- Assigned task: Retype the entries exactly; omit all pictures.
--- Provided records ---
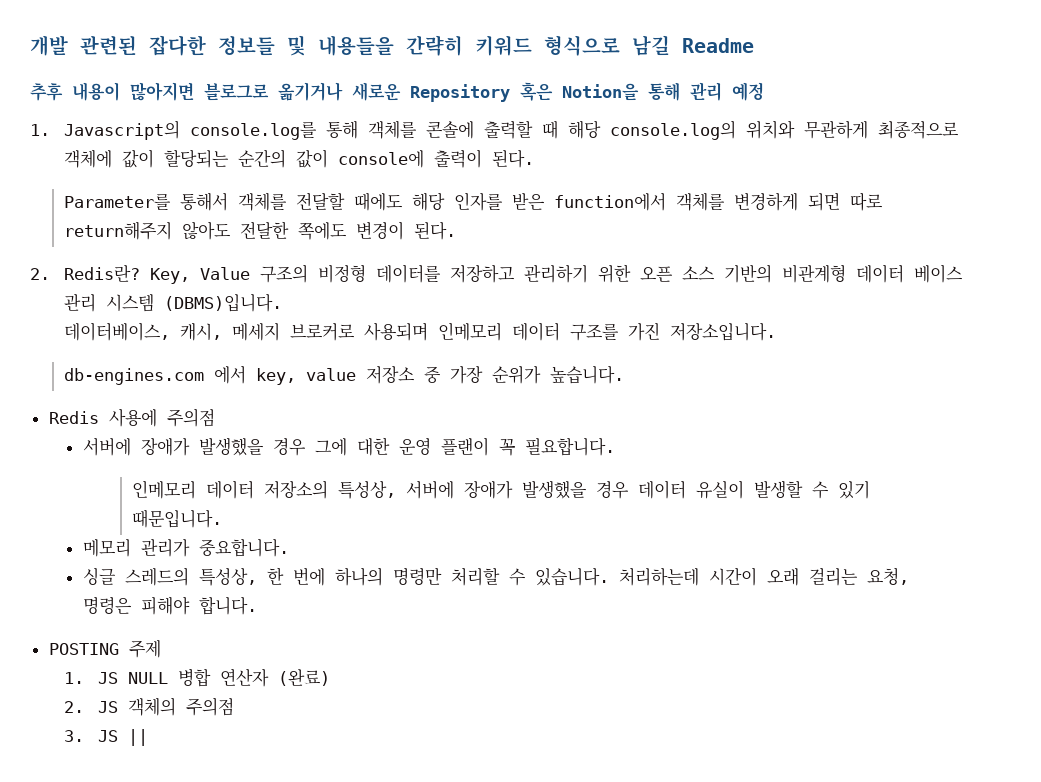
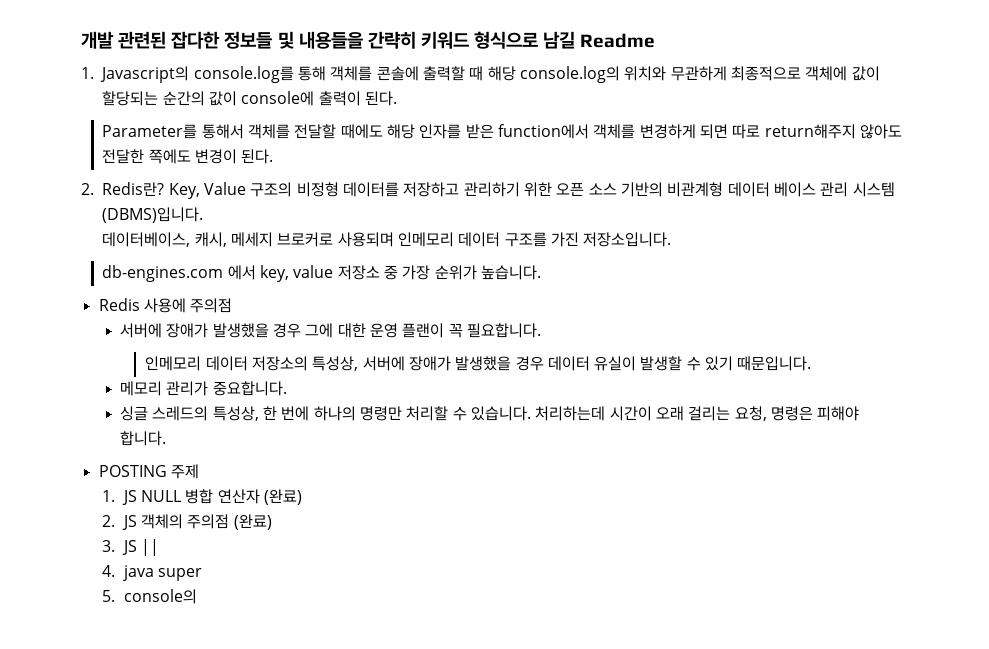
- 추후 내용이 많아지면 블로그로 옮기거나 새로운 Repository 혹은 Notion을 통해 관리 예정
- 2. JS 객체의 주의점
+ 2. JS 객체의 주의점 (완료)
+ 4. java super
+ 5. console의

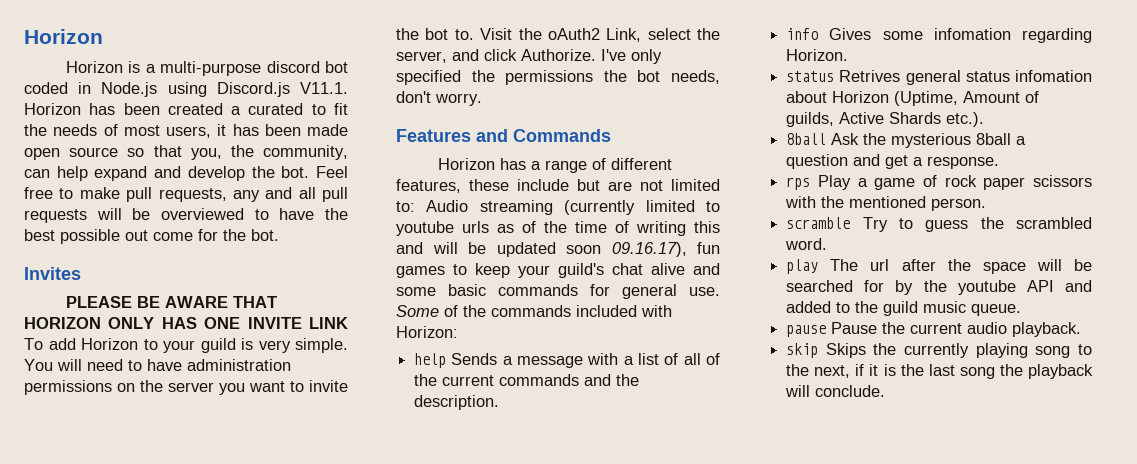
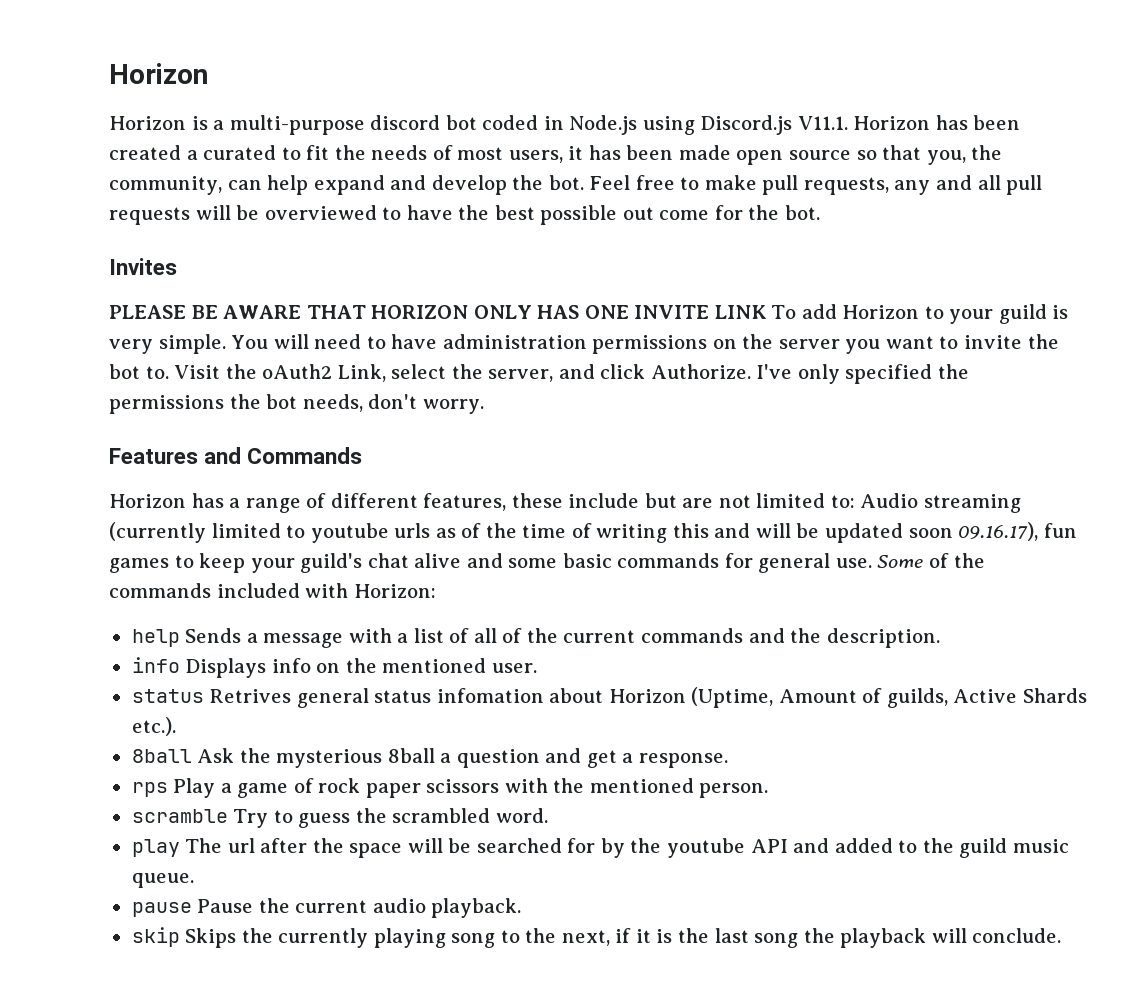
- info Gives some infomation regarding Horizon.
+ info Displays info on the mentioned user.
---
- Response below:
- 추후 내용이 많아지면 블로그로 옮기거나 새로운 Repository 혹은 Notion을 통해 관리 예정
- 2. JS 객체의 주의점
+ 2. JS 객체의 주의점 (완료)
+ 4. java super
+ 5. console의

- info Gives some infomation regarding Horizon.
+ info Displays info on the mentioned user.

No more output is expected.